Records to process:
*-*-*

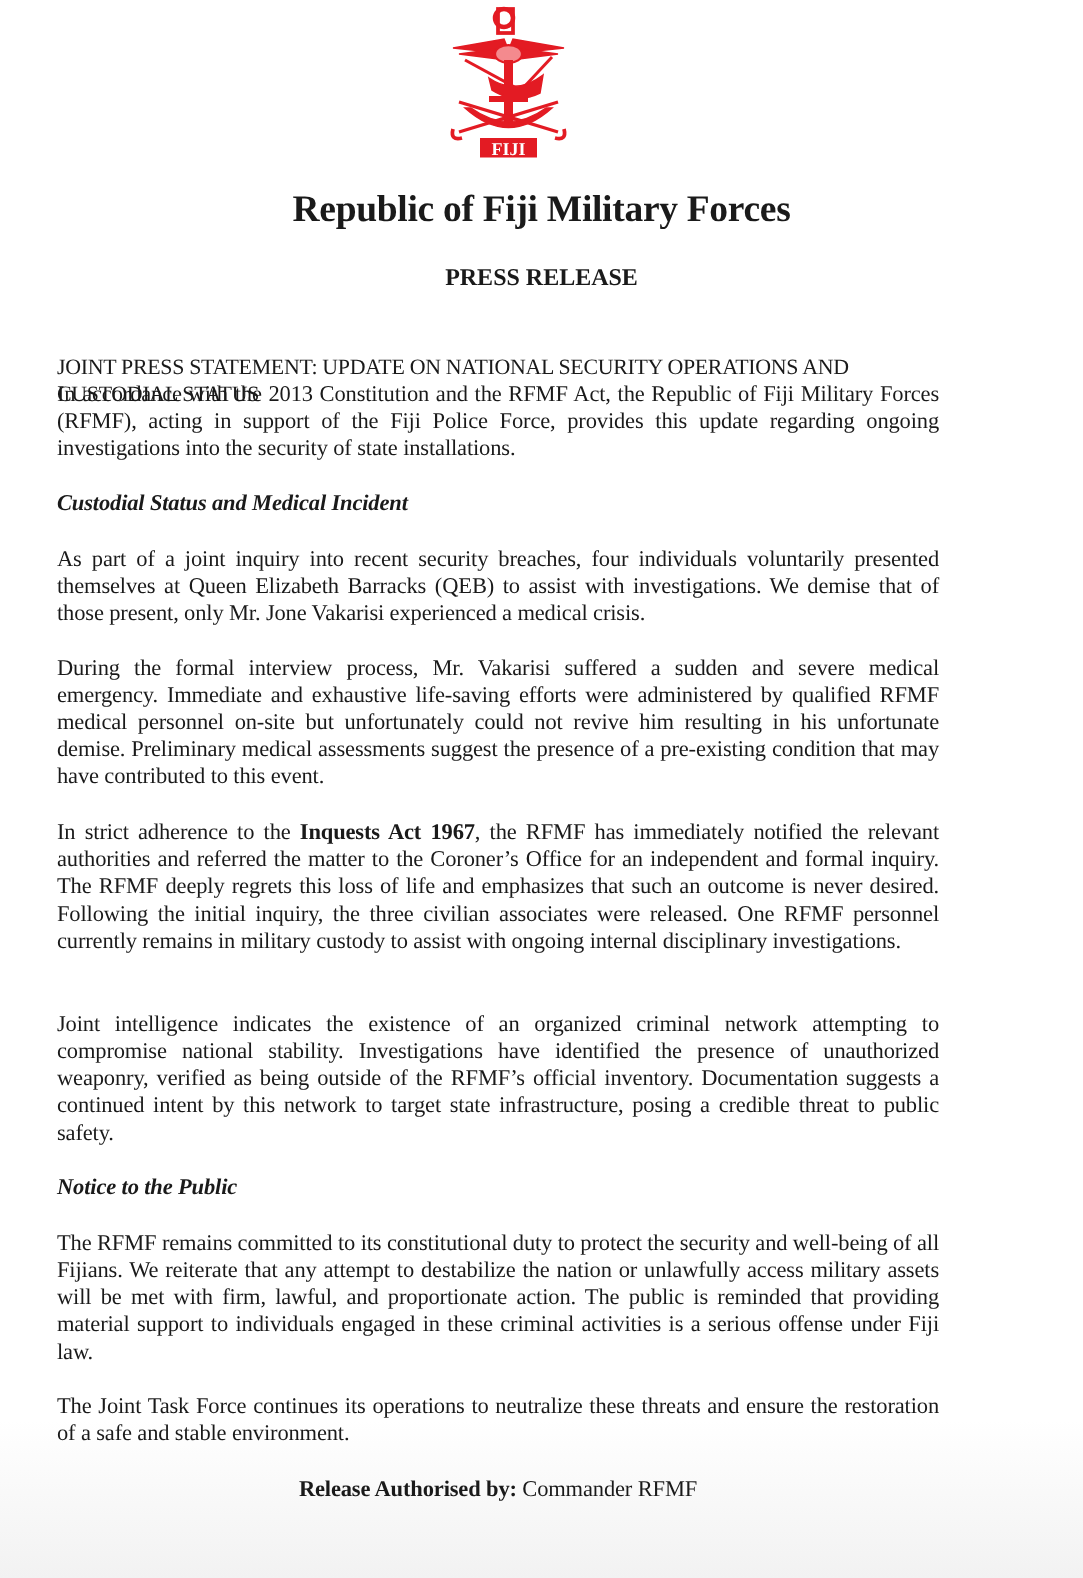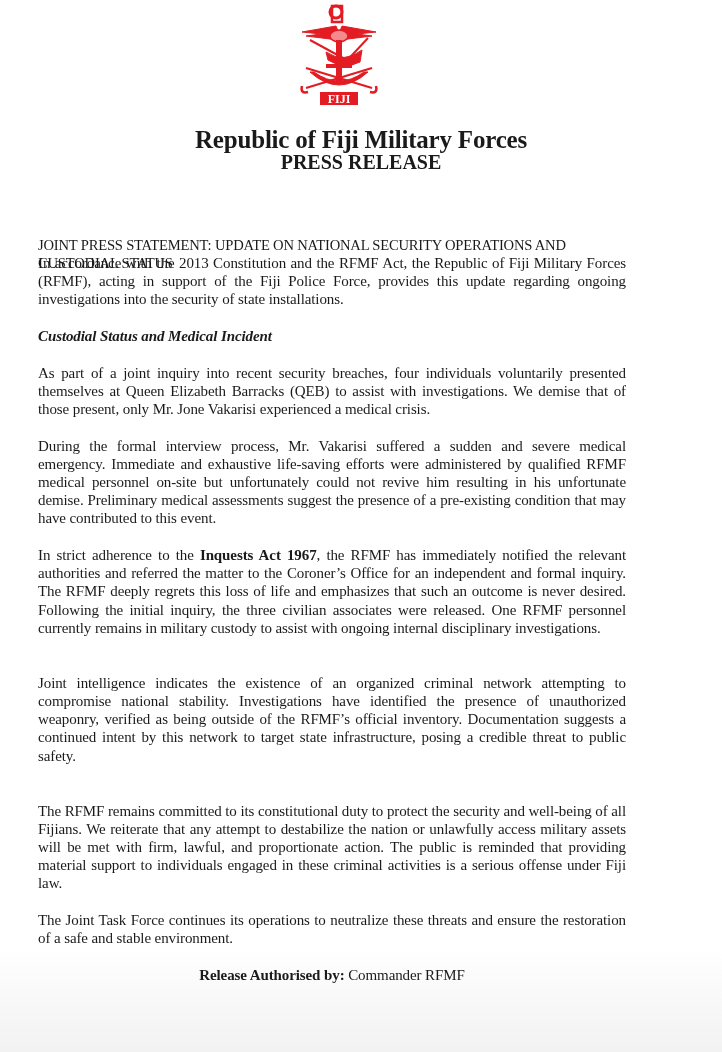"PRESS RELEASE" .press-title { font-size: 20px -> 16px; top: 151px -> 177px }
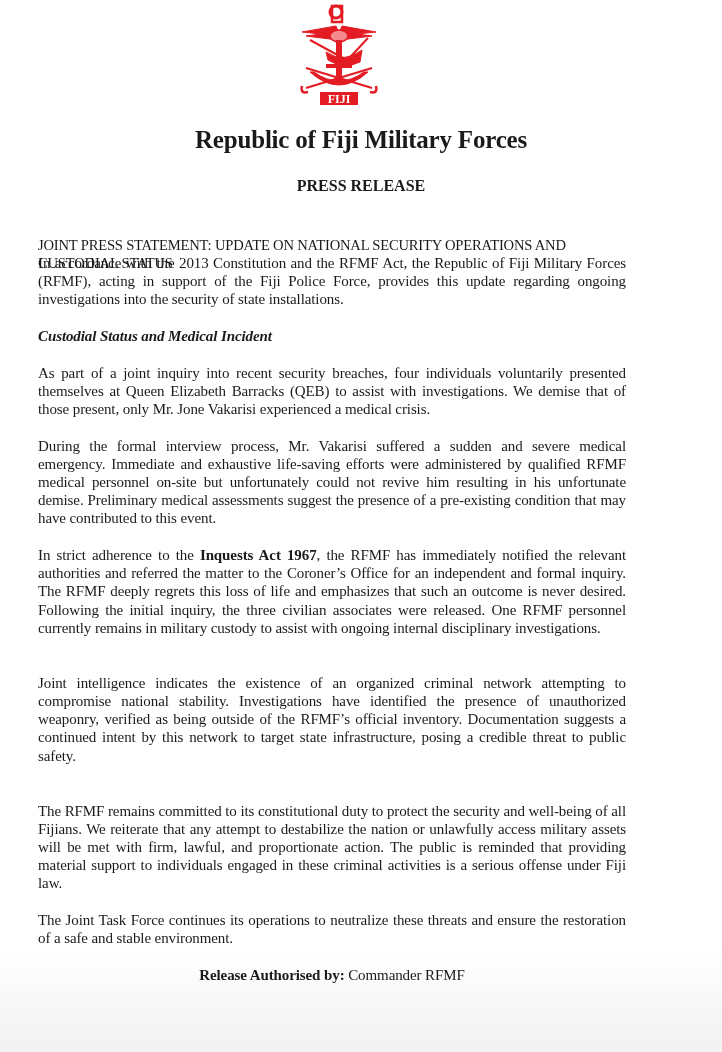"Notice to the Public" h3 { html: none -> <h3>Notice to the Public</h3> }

*-*-*

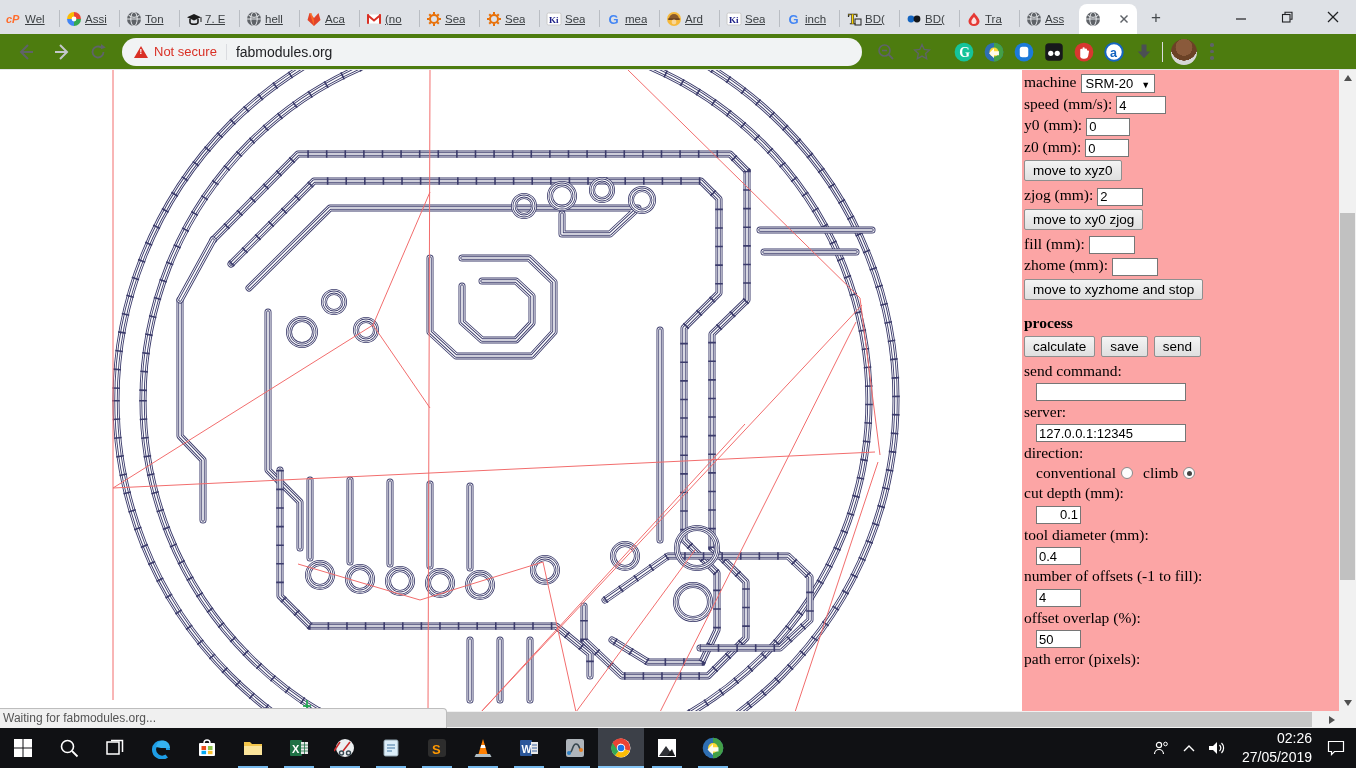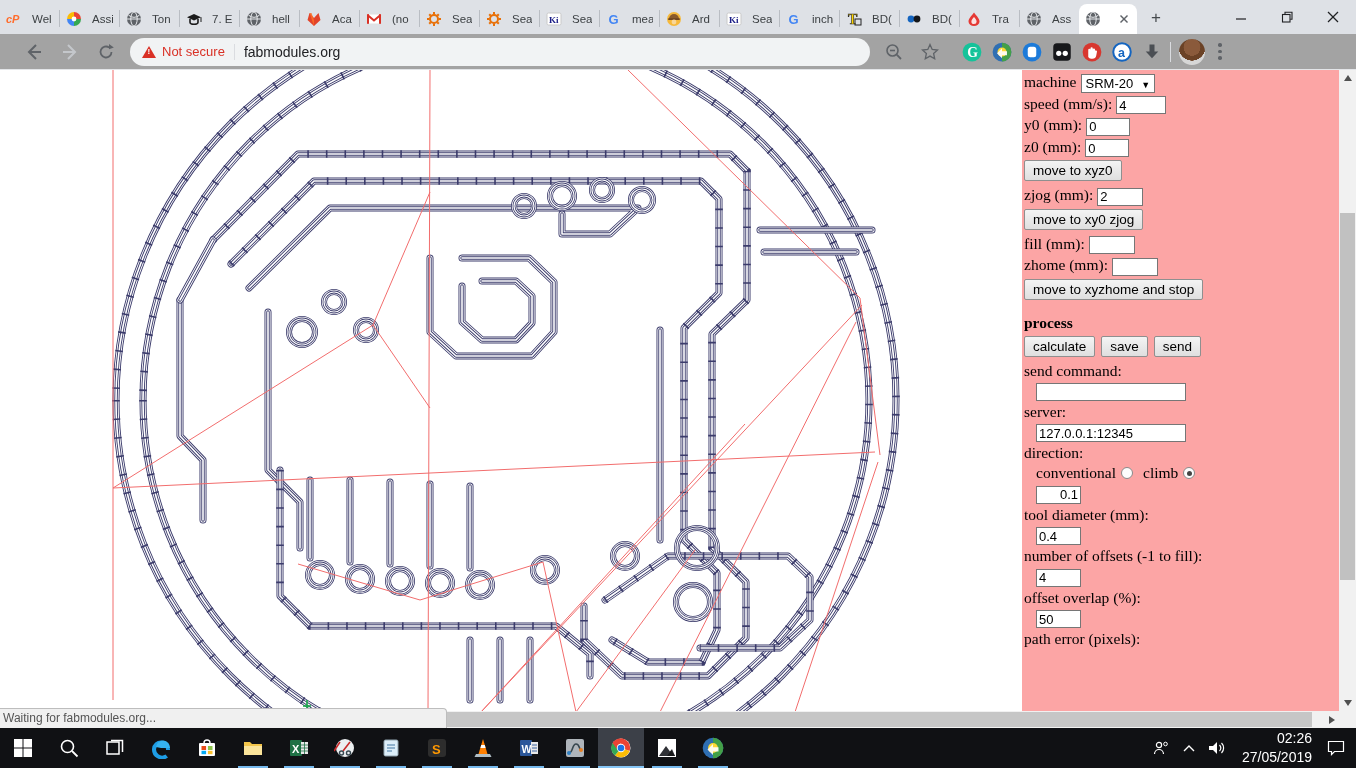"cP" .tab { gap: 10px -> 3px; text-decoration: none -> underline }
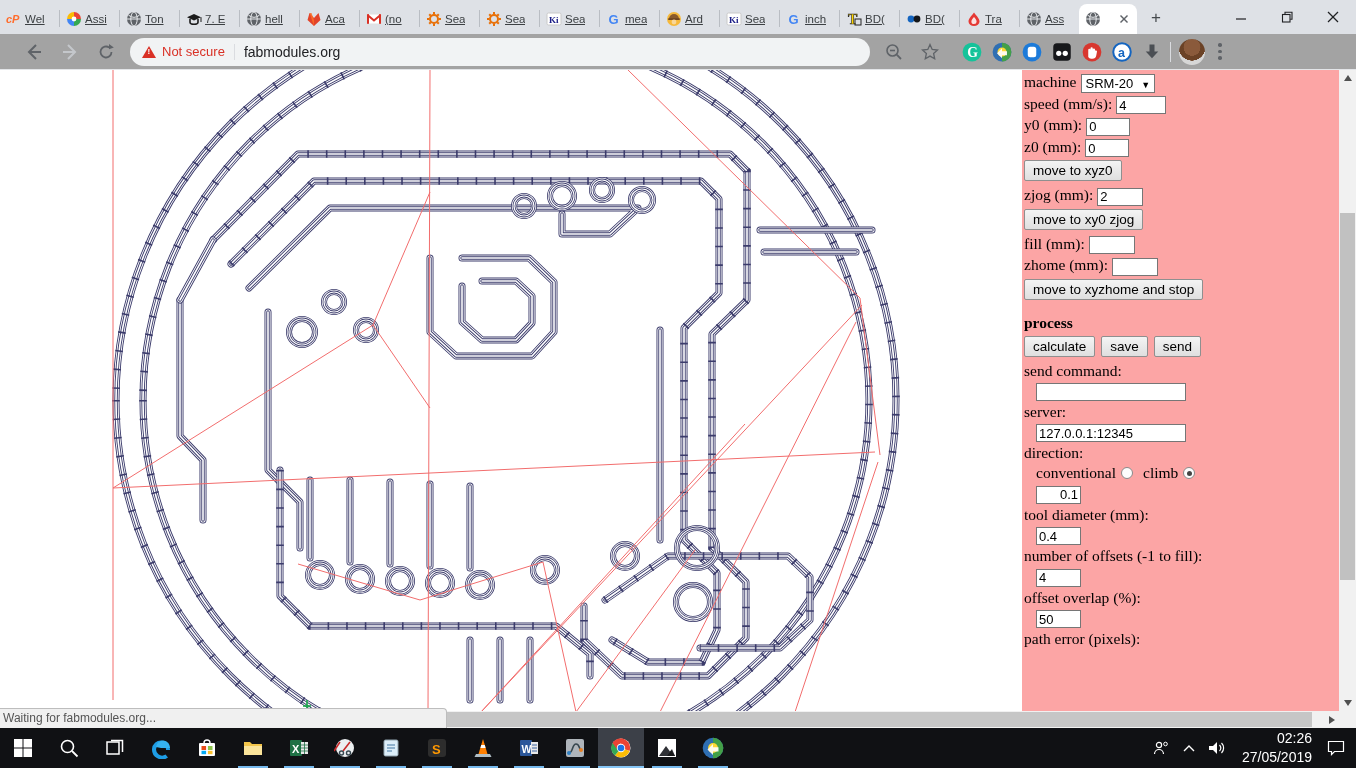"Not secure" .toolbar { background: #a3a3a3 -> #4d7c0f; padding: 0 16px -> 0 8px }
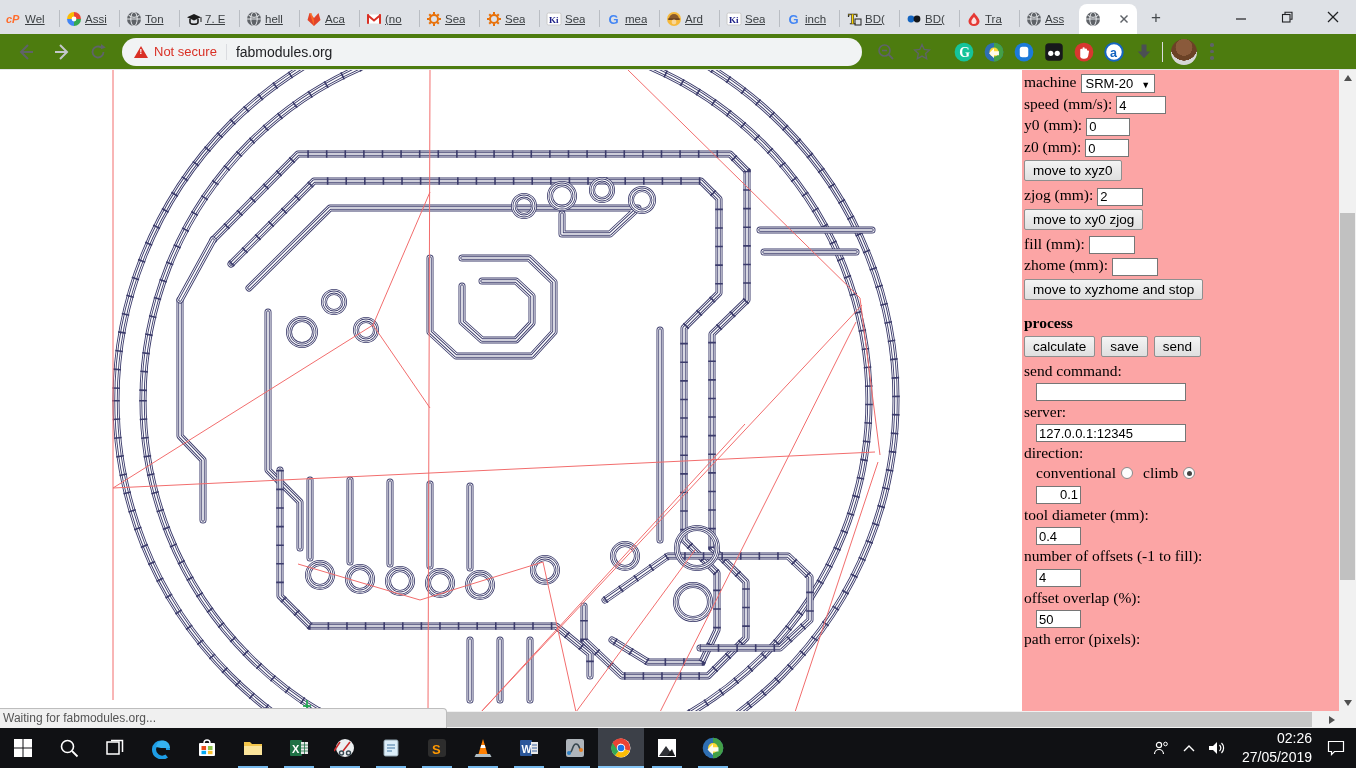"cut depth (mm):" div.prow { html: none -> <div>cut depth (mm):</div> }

*-*-*

Exercise objective:
Of the lines above, copy only those from the one holding "font-size: 20px ->" to the one holding "none -> <h3>Notice", both included, and exclude every image.

Result of the task:
"PRESS RELEASE" .press-title { font-size: 20px -> 16px; top: 151px -> 177px }
"Notice to the Public" h3 { html: none -> <h3>Notice to the Public</h3> }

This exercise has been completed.